Natural Language Processing (NLP) ↗

Natural Language Processing is the field of AI concerned with teaching computers to read, understand, and generate human language. It powers the spell-checker in your browser, the voice assistant on your phone, machine translation, and — more recently — large language models like GPT and Claude. For researchers studying language change, NLP provides the tools: word embeddings, contextual representations, and distributional models that can encode how a word is used across millions of documents and across time.

Text Mining ↗

Text mining is the art of extracting structured insight from unstructured text at scale. Think of it as data mining, but the raw material is language rather than numbers. It includes techniques like named entity recognition, sentiment analysis, topic modelling, and pattern extraction. Applied to historical corpora — digitised newspapers, scientific journals, parliamentary debates — text mining enables researchers to observe how language and concepts have evolved across decades and disciplines.

Event Details

Date: 31 March 2026

Time: 11:00 – 12:00 (Europe/Brussels)

Location: Faculty of Arts, Leuven — room Het Salon (LETT 00.24)

Format: Hybrid (in-person + online)

Organizers: Leuven.AI / KU Leuven

Event Type: Seminar

Target Audience: Researchers, practitioners, and enthusiasts in the fields of NLP, text mining, and computational linguistics.

Attend

Price Free — open to all
Format Hybrid — in-person & online
Registration No sign-up required — just show up or join online
↗  View official event page + Add to calendar (.ics)

Organised by

Leuven.AI

Leuven.AI is KU Leuven’s cross-faculty AI institute, bringing together over 300 researchers from engineering, sciences, humanities, and medicine.

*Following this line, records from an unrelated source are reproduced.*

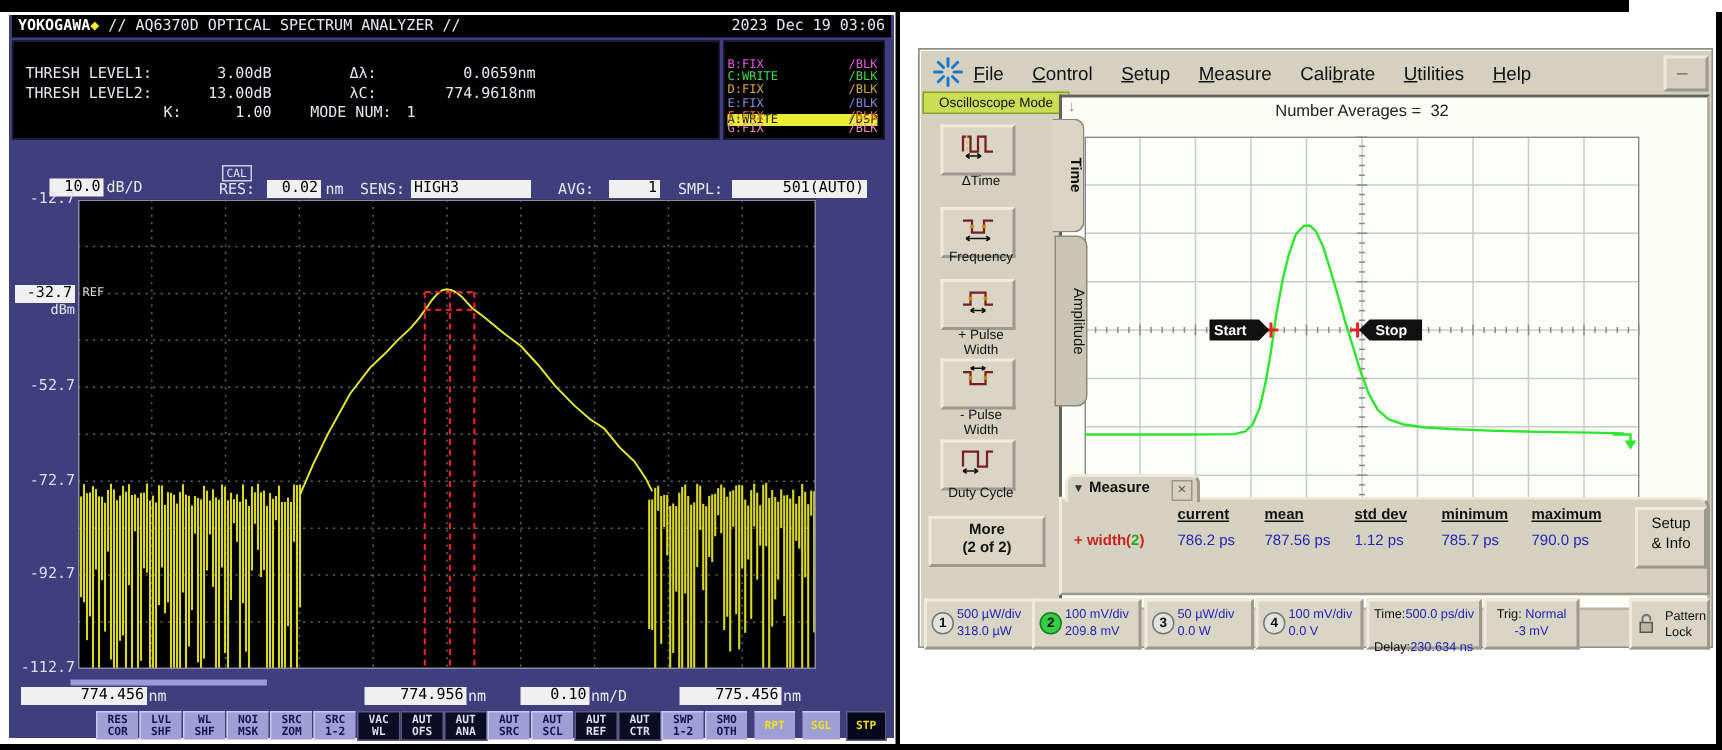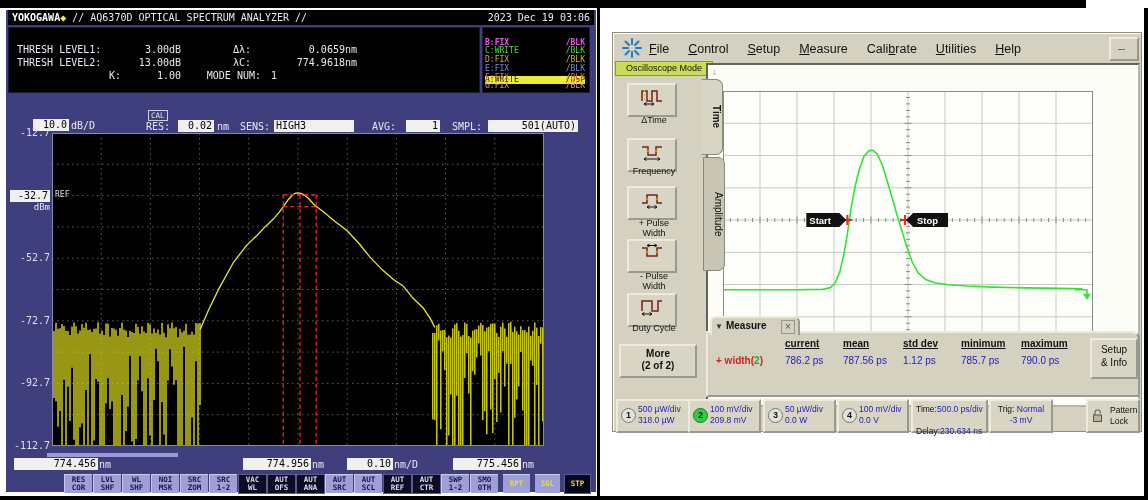--- a/index.html
+++ b/index.html
@@ -111,21 +111,21 @@
       <span class="an-l2" style="top:29px;">λC:</span>
       <span class="an-v2" style="top:29px;">774.9618nm</span>
       <span class="an-l1" style="top:42px;text-align:right;">K:</span>
       <span class="an-v1" style="top:42px;">1.00</span>
       <span class="abs" style="left:186px;top:42px;width:66px;text-align:right;">MODE NUM:</span>
       <span class="abs" style="left:262px;top:42px;">1</span>
     </div>
 
     <div class="abs panel tr-panel" id="trace-panel">
         <div class="tr-row" style="top: 2px; color: rgb(21, 21, 0); background: rgb(237, 237, 53); margin-top: 46px;"><span>A:WRITE</span><span class="mode">/DSP</span></div>
-        <div class="tr-row" style="top: 10.7px; color: rgb(238, 85, 238); font-weight: bold;"><span>B:FIX</span><span class="mode">/BLK</span></div>
+        <div class="tr-row" style="top: 10.7px; color: rgb(238, 85, 238);"><span>B:FIX</span><span class="mode">/BLK</span></div>
         <div class="tr-row" style="top: 19.4px; color: rgb(68, 221, 68);"><span>C:WRITE</span><span class="mode">/BLK</span></div>
         <div class="tr-row" style="top: 28.1px; color: rgb(221, 170, 51);"><span>D:FIX</span><span class="mode">/BLK</span></div>
         <div class="tr-row" style="top: 36.8px; color: rgb(136, 136, 221);"><span>E:FIX</span><span class="mode">/BLK</span></div>
         <div class="tr-row" style="top: 45.5px; color: rgb(238, 119, 34);"><span>F:FIX</span><span class="mode">/BLK</span></div>
         <div class="tr-row" style="top: 54.2px; color: rgb(238, 136, 187);"><span>G:FIX</span><span class="mode">/BLK</span></div>
       </div>
 
 
     <span class="abs wbox" style="left:27px;top:109px;width:32px;">10.0</span>
     <span class="abs" style="left:65px;top:110px;">dB/D</span>
@@ -379,20 +379,21 @@
     </span>
     <div class="abs menubar" id="scope-menus"><span class="mi"><u>F</u>ile</span><span class="mi"><u>C</u>ontrol</span><span class="mi"><u>S</u>etup</span><span class="mi"><u>M</u>easure</span><span class="mi">Cali<u>b</u>rate</span><span class="mi"><u>U</u>tilities</span><span class="mi"><u>H</u>elp</span></div>
     <div class="abs minbtn">
         <span style="position:absolute;left:7px;top:-8px;">_</span>
       </div>
 
     <div class="abs modelbl">Oscilloscope Mode</div>
 
     <div class="abs display">
       <span class="abs darr">↓</span>
+      <div class="abs avglbl">Number Averages =  32</div>
       <svg class="abs" style="left:15px;top:26px;" id="scope-svg" width="370" height="258" viewBox="0 0 370 258">
           <rect x="0" y="0" width="370" height="258" fill="#fdfdf9"></rect>
           <line x1="0.0" y1="0" x2="0.0" y2="258" stroke="#c3cfc2"></line>
           <line x1="37.0" y1="0" x2="37.0" y2="258" stroke="#c3cfc2"></line>
           <line x1="74.0" y1="0" x2="74.0" y2="258" stroke="#c3cfc2"></line>
           <line x1="111.0" y1="0" x2="111.0" y2="258" stroke="#c3cfc2"></line>
           <line x1="148.0" y1="0" x2="148.0" y2="258" stroke="#c3cfc2"></line>
           <line x1="185.0" y1="0" x2="185.0" y2="258" stroke="#c3cfc2"></line>
           <line x1="222.0" y1="0" x2="222.0" y2="258" stroke="#c3cfc2"></line>
           <line x1="259.0" y1="0" x2="259.0" y2="258" stroke="#c3cfc2"></line>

It coordinates AI research, education and events in and around Leuven — making it one of the most active academic AI hubs in Belgium.

↗ ai.kuleuven.be

QLVL — KU Leuven

The Quantitative Lexicology and Variational Linguistics group is part of KU Leuven’s Faculty of Arts. QLVL specialises in corpus-based and computational approaches to language variation and change — combining traditional linguistics with modern data science methods. It is the research home of this seminar’s speaker.